The cold snap also brings me the opportunity to test some of my clothing pieces that I acquired over the summer months at screaming deals.
As men, we typically eschew clothing in favor of more 'hard gear'; guns, ammo, and wiz-bang gadgetry are top contenders for our hard-earned dollar, and more often than not, win the top spot in our budget battle.
I’m here to tell you that the none of that matters when you are suffering from hypothermia and exposed to the elements. I’ve slept with a rifle a ton of nights over the years and not once, did it ever bring me much physical warmth (mental comfort was another story).
I’ve learned a lot about clothing systems over the years through alpine climbing, mountaineering, and ice climbing; disciplines that typically leave oneself frozen and dead without the right gear. There’s also little margin for error, as being in “The Alpine” by definition, means there is no vegetation to burn, so starting a fire to keep warm is out of the equation.
So What Do I Need To Know About Cold Weather Clothing?
I see people wearing cotton t-shirts underneath their expensive Gore-Tex jackets and it makes me want to scream. Cotton kills in cold weather! Here’s why: As you work up a sweat from hiking to your objective, butchering an animal, etc., that cotton t-shirt will get soaked (some people more so than others, but moisture will still be present).
In the summertime, this is a great thing as the cotton will absorb the sweat, stay wet, and thermoregulate through evaporative cooling. So what does this mean for cold weather survival?
Yup, you guessed it: having a garment that doesn’t dry out is not only uncomfortable in the cold, it’s deadly.
Instead, opt for a Merino Wool garment that stays close to your skin. This garment will transfer sweat away from the skin through the fibers to the outside where it can be evaporated by the heat trapped by your mid layer. There are also synthetic base layers that will accomplish the same thing but won’t fend off stink like a good wool-based garment.
"The midlayer will be your most lived-in layer, so grab a good one."

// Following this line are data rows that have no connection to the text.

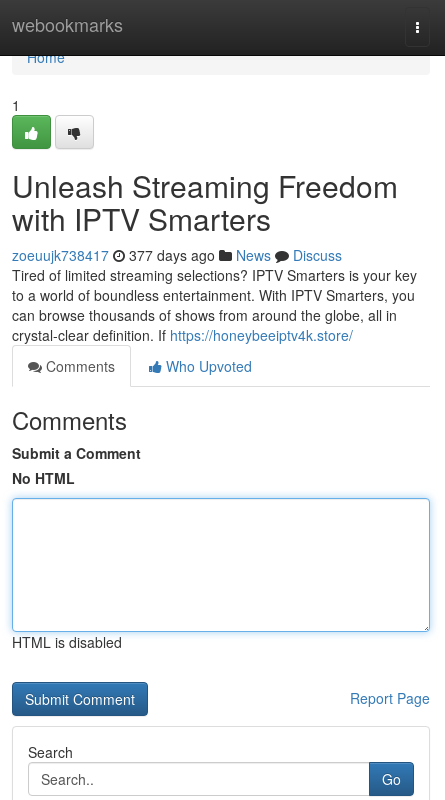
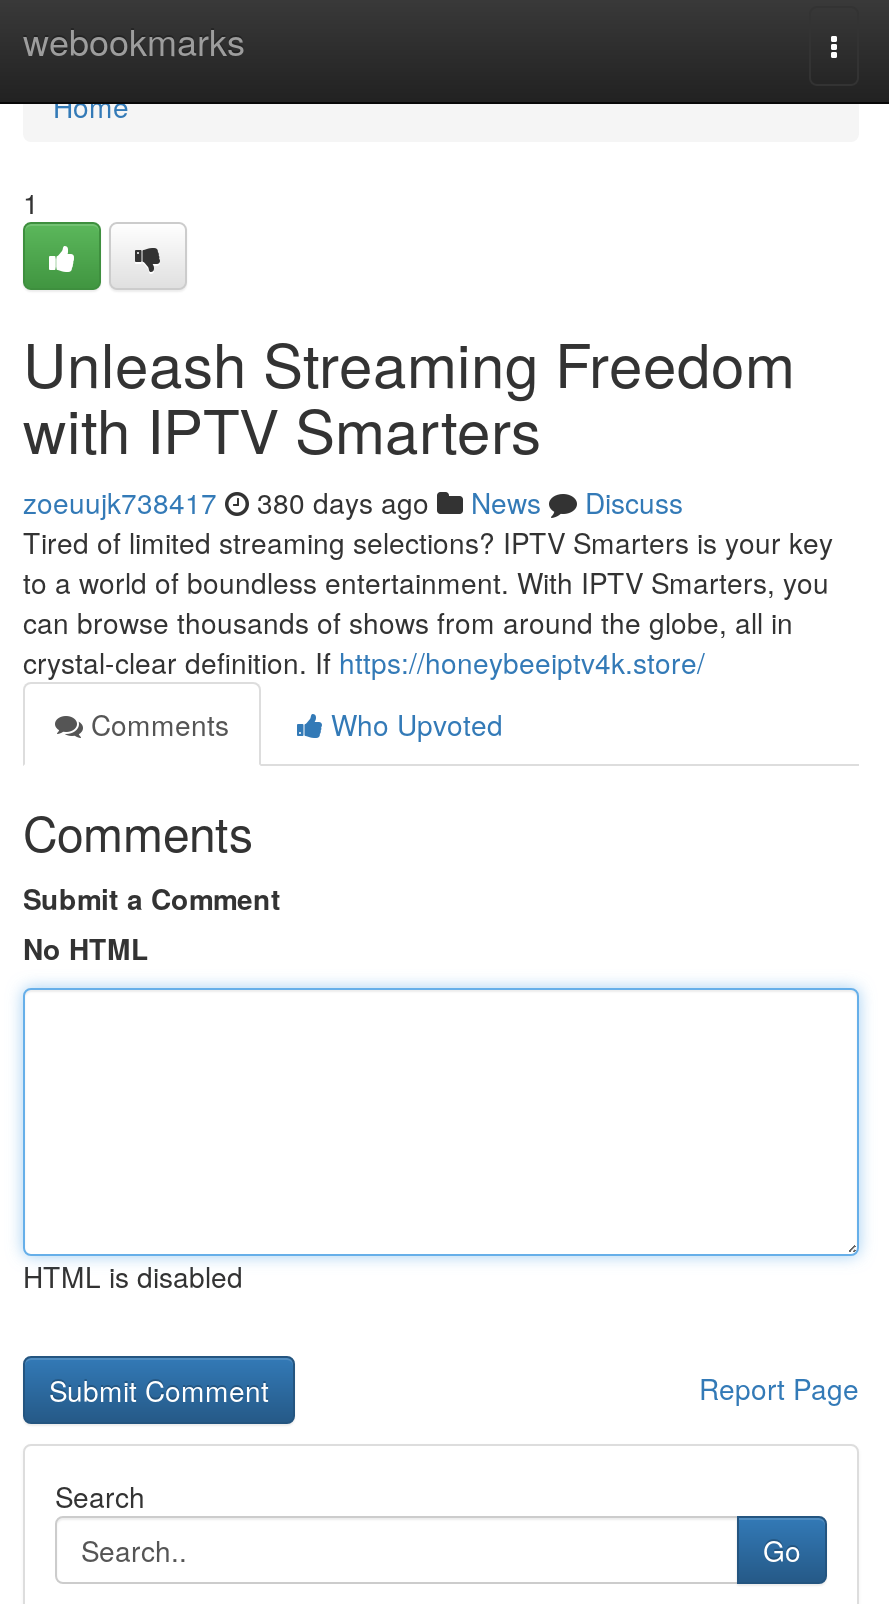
- zoeuujk738417 377 days ago News Discuss
+ zoeuujk738417 380 days ago News Discuss
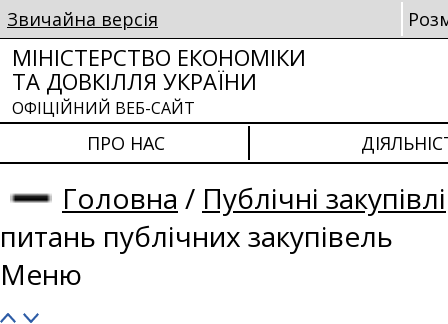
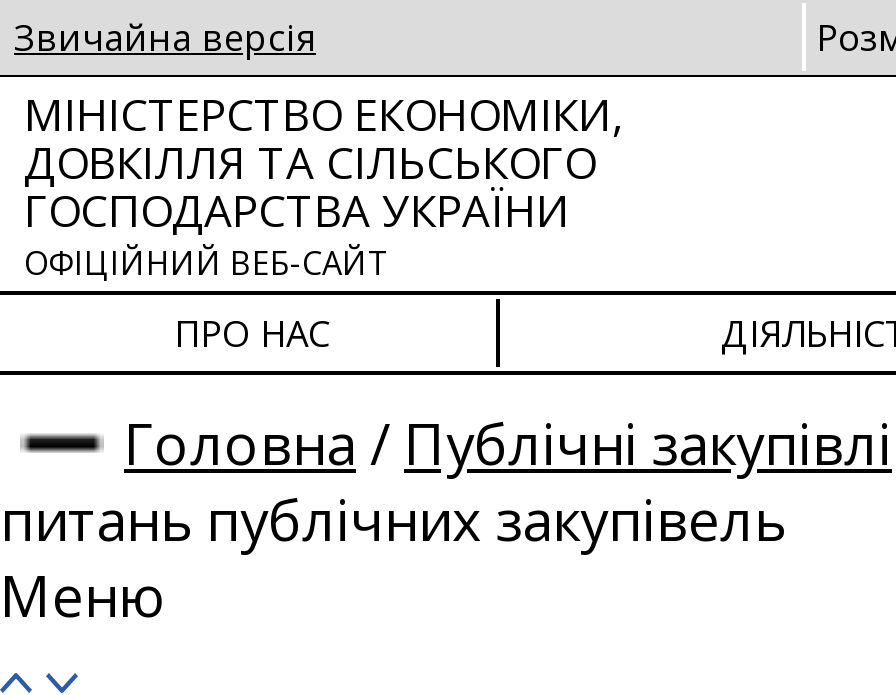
- МІНІСТЕРСТВО ЕКОНОМІКИ
- ТА ДОВКІЛЛЯ УКРАЇНИ
+ МІНІСТЕРСТВО ЕКОНОМІКИ,
+ ДОВКІЛЛЯ ТА СІЛЬСЬКОГО
+ ГОСПОДАРСТВА УКРАЇНИ
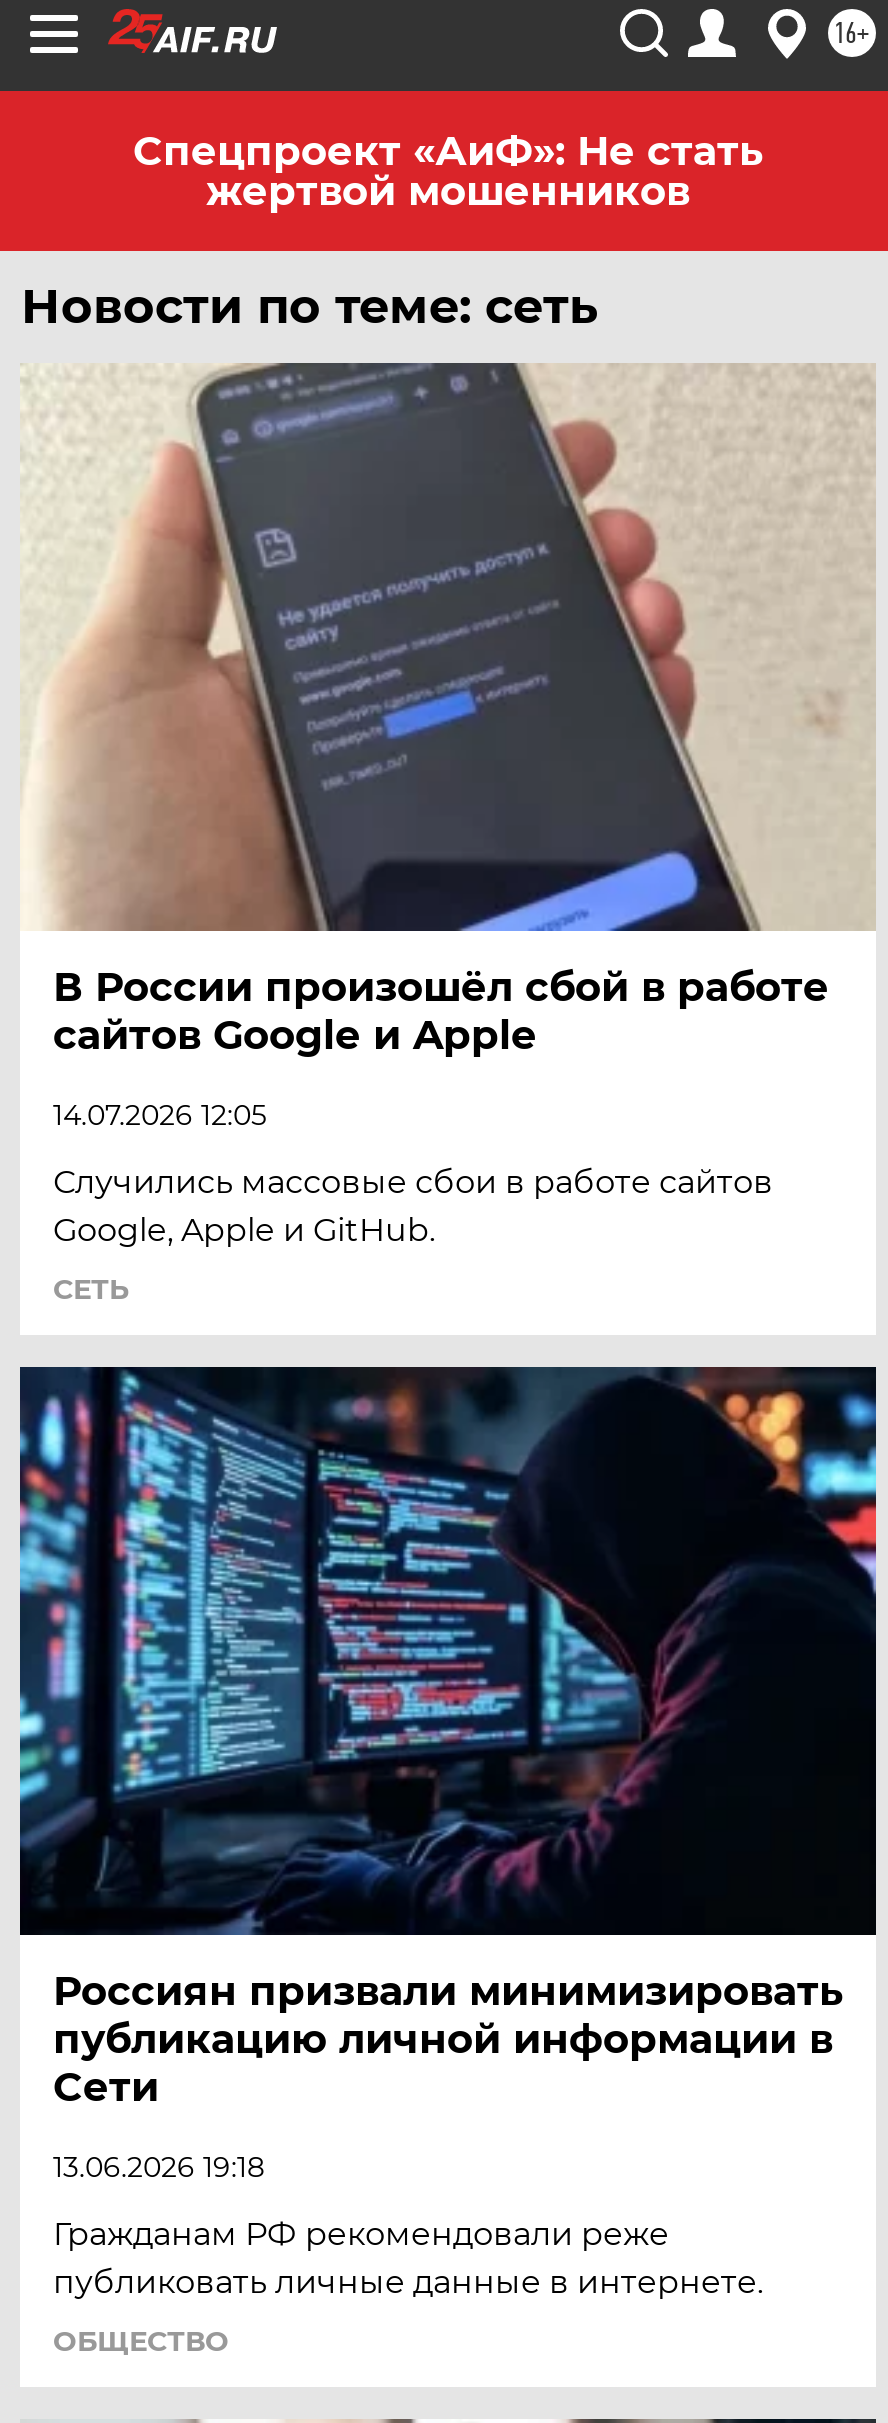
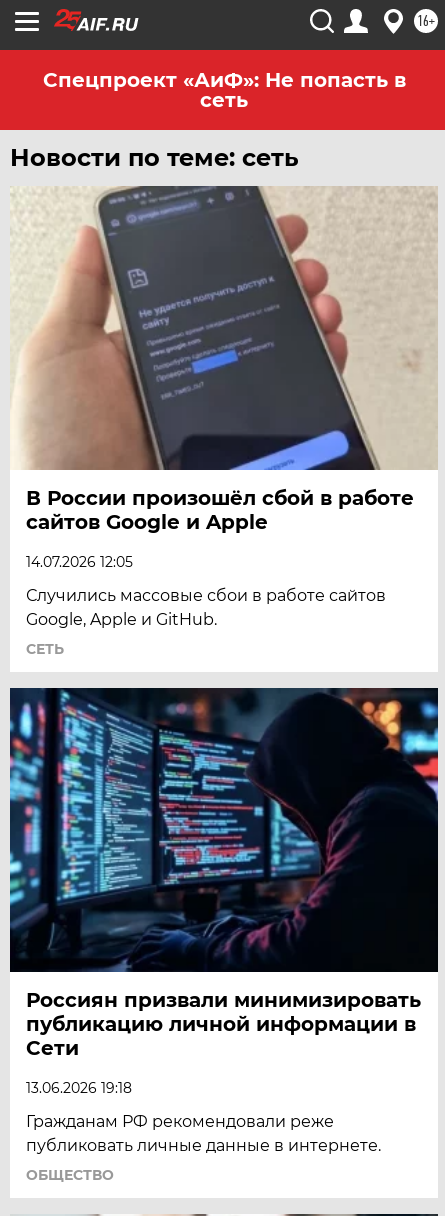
- Спецпроект «АиФ»: Не стать
- жертвой мошенников
+ Спецпроект «АиФ»: Не попасть в
+ сеть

Midlayer. Your Most Valuable Garment
This is the layer you really want to invest good money into. Luckily, this happens to be the most versatile layer, and the one you’ll use most. This layer is going to go over your base layer top to seal in the heat from your core. It will also evaporate the sweat that works it’s way to the outside of the base layer from your skin. The mid layer is a medium weight insulation layer that uses either goose down feathers, or synthetic fibers as insulation. There are pro’s and con’s to both.
Down Jacket Pro’s
- Highest warmth to weight ratio
- Highly Compact-able
Down Jacket Con’s
- Is next to useless if it gets wet
- If outer fabric tears, feathers spill out, rendering a cold spot
- Baffle construction allows water to enter stitch holes
Synthetic Jacket Pro’s
- Warm, even when wet
- Typically less expensive than Down
- Fairly light
- Fairly Compact-able
- Better water repellency
Synthetic Jacket Con’s
- Not quite as light as Down
- Not quite as compact-able
I use the jackets above daily in the wintertime for a myriad of different tasks. This will be your most lived-in layer you own so it makes sense to grab a good one.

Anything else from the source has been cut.